Joshua, thanks for sharing your experiences. It's refreshing to hear people voicing the diversity within a transmasculine-identified community. Gender policing comes from all directions, sometimes, and it takes strength and courage to withstand that.

Posted at: September 4, 2008 11:29 PM


goingsomewhere said:

I'm a queer ftm and I hear your pain. I too find the gender policing clone culture of many transman communities difficult. There's a real double bind, too, with transfag sexuality, which you express very well. It seems to be acceptable in transfag communities to only want to have sex with nontrans men -- although this contradicts the logic that trans and nontrans men are exactly the same. And it seems completely acceptable to fetishise nontrans mens' acceptance of transmen, as well as their genitals and embodied masculinity (I do it myself). Being seen as a man by nontrans gay men is seen as the ultimate validation of masculine identity for many transfags. But the truth is that a lot of transfags date other transmen. For myself, I date both. I have met nontrans men who 'get it', or who understand the complexities of my desires, far more than some transmen would, and vice versa. I guess I think that maybe identity as trans or nontrans doesn't come into it so much as having particular perspectives in common.
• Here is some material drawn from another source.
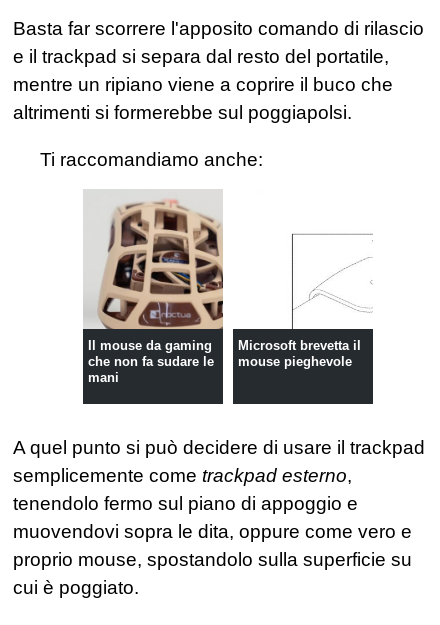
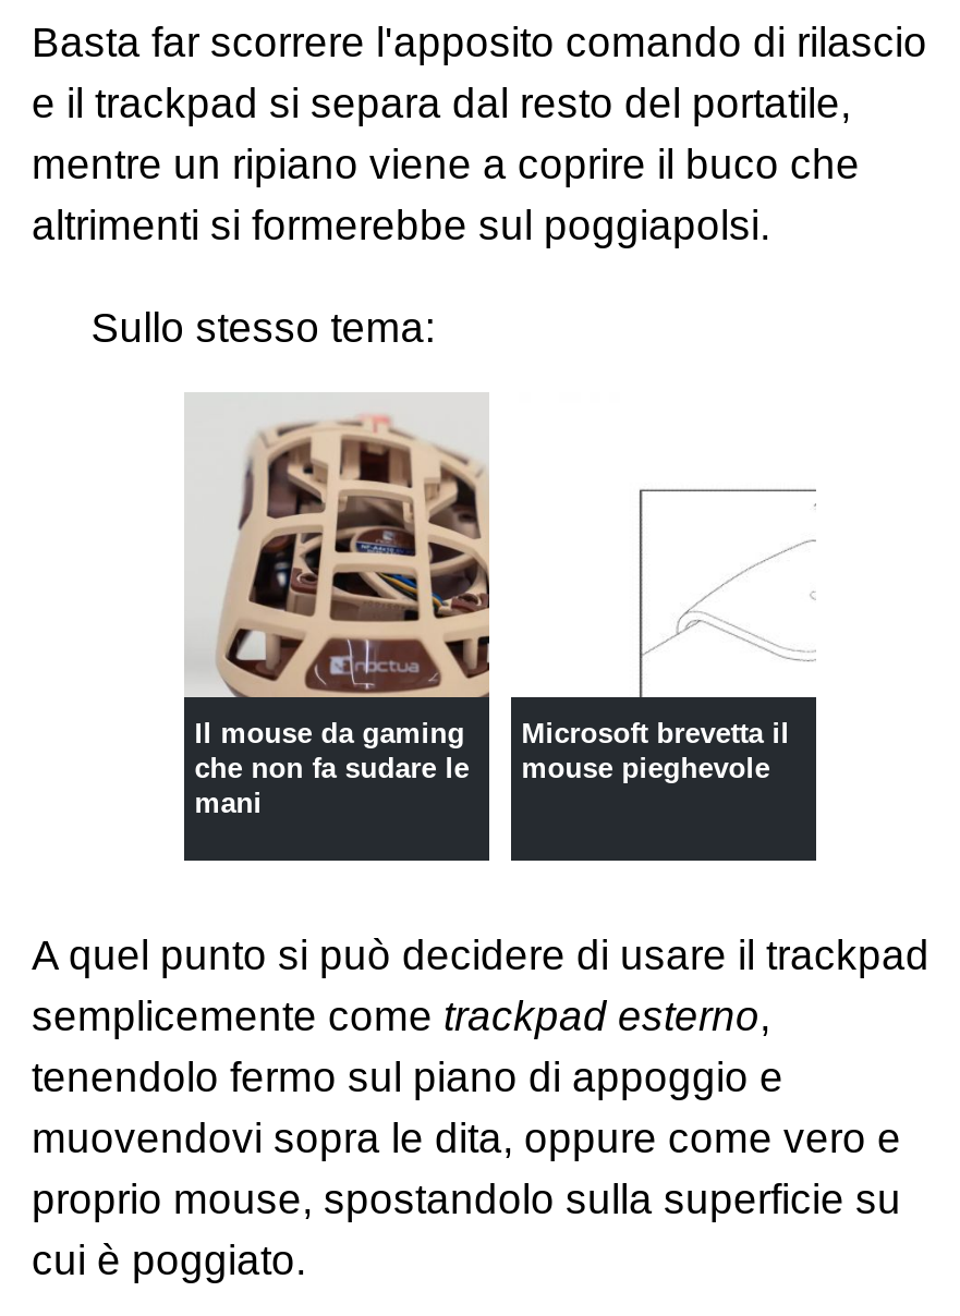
[40,149,263,170] Ti raccomandiamo anche: -> [91,306,435,352] Sullo stesso tema:

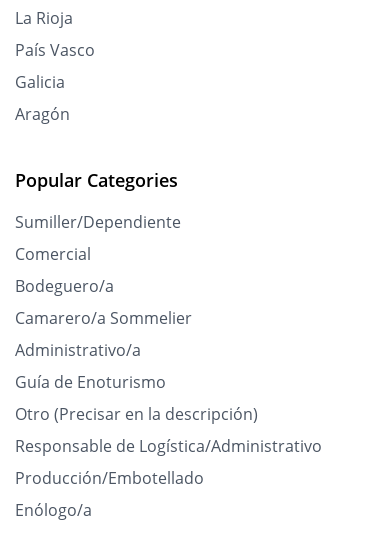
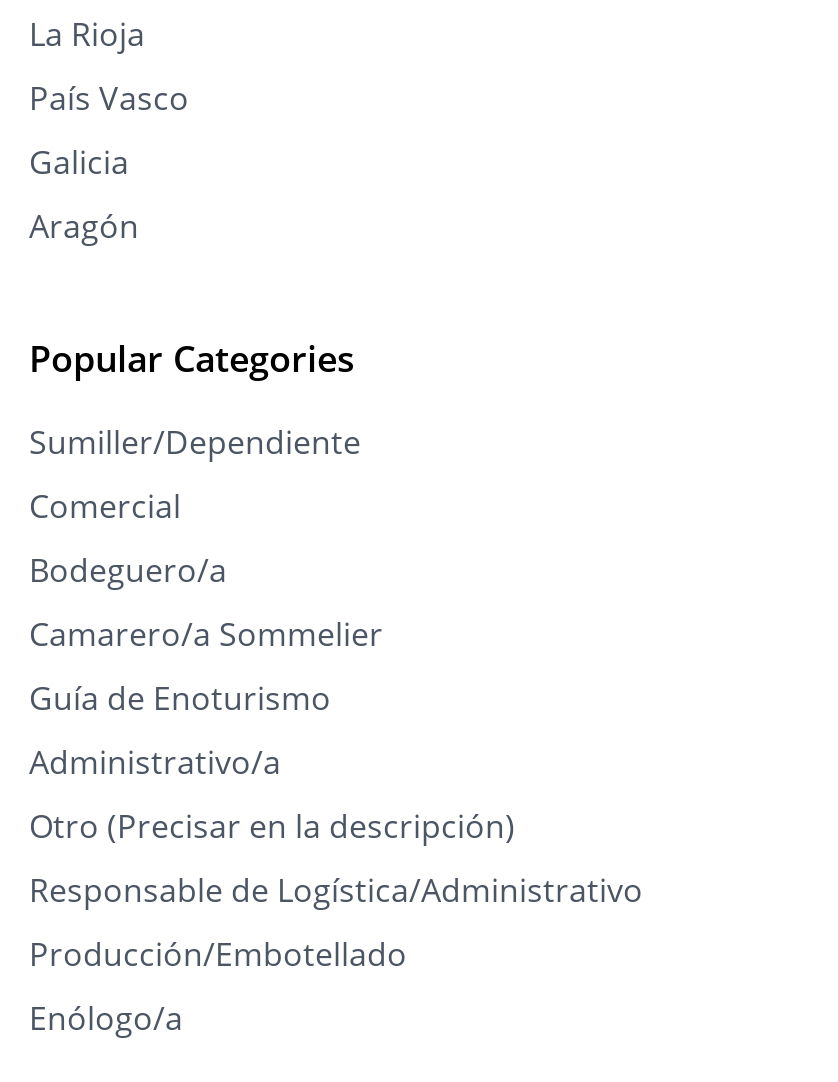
moved [15,339,141,361] -> [29,740,281,784]: Administrativo/a
moved [15,371,166,393] -> [29,676,331,720]: Guía de Enoturismo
Anyhow, thanks for this article! It's great.

Posted at: September 5, 2008 3:19 AM


e. said:

This article is not "great." This article is exactly the same as everything else with a Bastian Cole byline: attention-seeking, self-congratulatory, packed with generalization and misrepresentation, and hyperfocused on the experience of victimization, around which the author seems determined to build an identity.

Like many (or most) transsexual men, I really don't give a damn how other men, women, etc., present their gender. I do start to care when individuals-- trans or not-- start equating transition and/ or the "trans experience" with performance art, or actively working to churn up some kind of victim celebrity status based on being trans-aligned.

Do us all a favor and find another spotlight. Having a trans experience is not a talent, although I guess in the absence of any others it might be necessary to try to parlay it into such a thing.

Posted at: September 5, 2008 5:05 PM


T said:

The crap you throw at other trans people is pretty low. Throughout this entirely overwrought piece you do nothing to unveil the subtleties of your own sense of self. The only connection readers are left with is how special and liberated you are compared to those other self-hating repressed transsexuals. Except for the sexy ones, that is.

It's pretty obvious that you have very little concept of how you take up space because you do nothing but perpetuate the violence against trans and gender variant people that you whine about. Trans men and women vary as much as non-trans men and women. They are not gender oppressive clones mimicking gender roles direct from The Honeymooners. But you're attracted to these self-hating clones.

SO what is it? Are trans men lesser than or greater than? No, wait, don't answer that. Either way you're not doing anyone justice.

Get over it. Your voice does nothing but perpetuate the violence you whine about. You need to get beyond your victim complex. The world is not out to get you. This behavior ain't cute.

Oh, and by the way... Next time you decide to self-righteously wax on about how much more enlightened you are than others why don't you try not using sexist language or homophobic ideations of gay masculinities?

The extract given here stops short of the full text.